━━━━━ SOURCE DATA

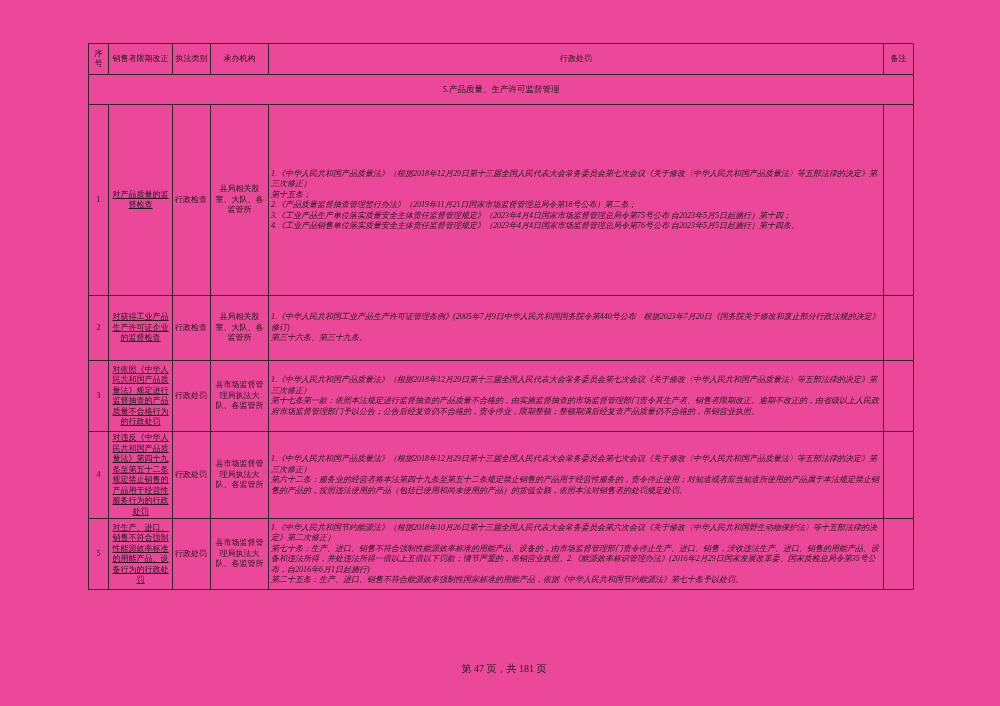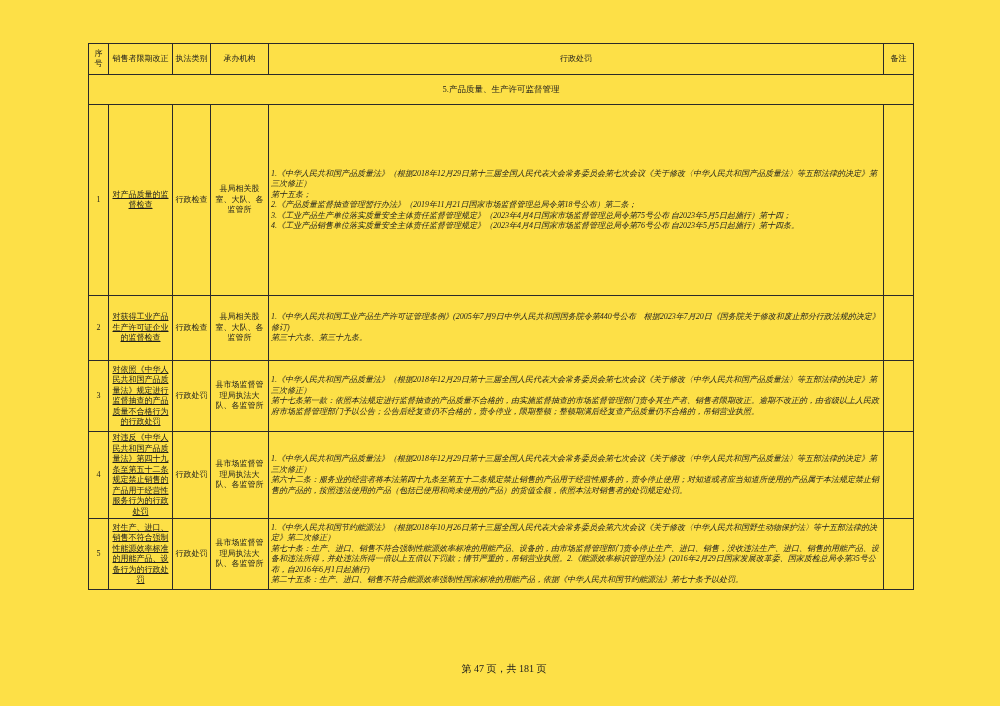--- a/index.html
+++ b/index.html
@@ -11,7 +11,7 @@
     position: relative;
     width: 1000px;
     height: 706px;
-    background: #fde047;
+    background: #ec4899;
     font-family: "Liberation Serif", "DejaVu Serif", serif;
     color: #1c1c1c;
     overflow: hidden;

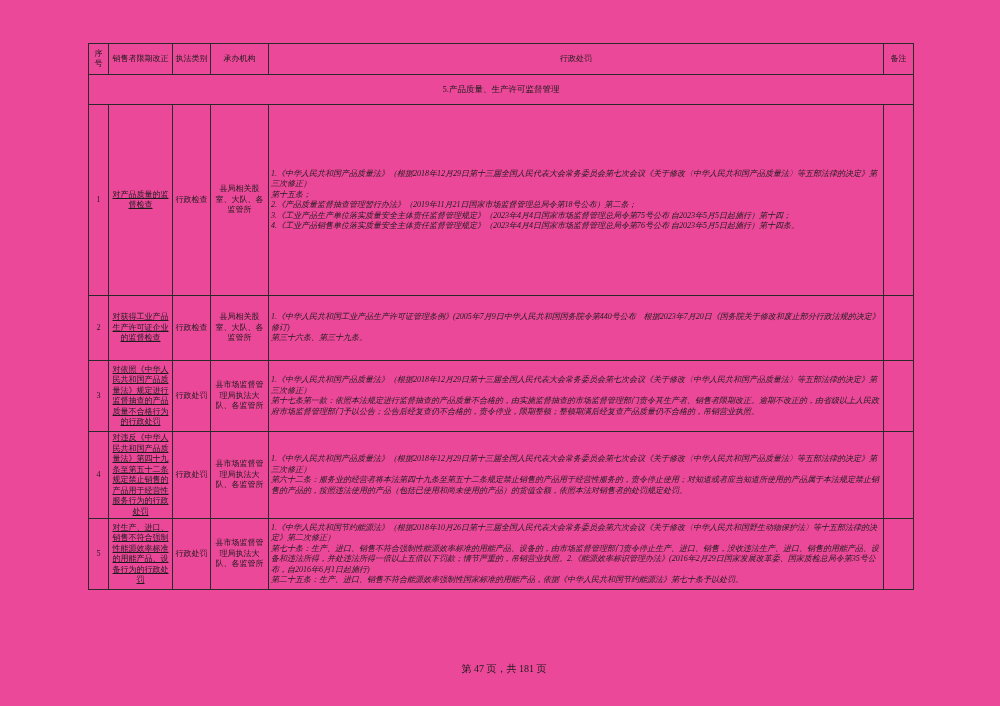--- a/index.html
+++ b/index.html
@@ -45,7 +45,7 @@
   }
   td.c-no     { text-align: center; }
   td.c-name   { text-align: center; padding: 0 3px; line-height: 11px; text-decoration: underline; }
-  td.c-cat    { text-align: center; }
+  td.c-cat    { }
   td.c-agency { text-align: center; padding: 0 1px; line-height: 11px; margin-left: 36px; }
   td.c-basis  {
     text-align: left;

━━━━━━━━━━

PROBLEM – Look above for the line that contains "padding: 0 1px;". That line and every line after it through the end of the data must be written out exactly, with nothing else.

RESULT OF THIS TASK –
   td.c-agency { text-align: center; padding: 0 1px; line-height: 11px; margin-left: 36px; }
   td.c-basis  {
     text-align: left;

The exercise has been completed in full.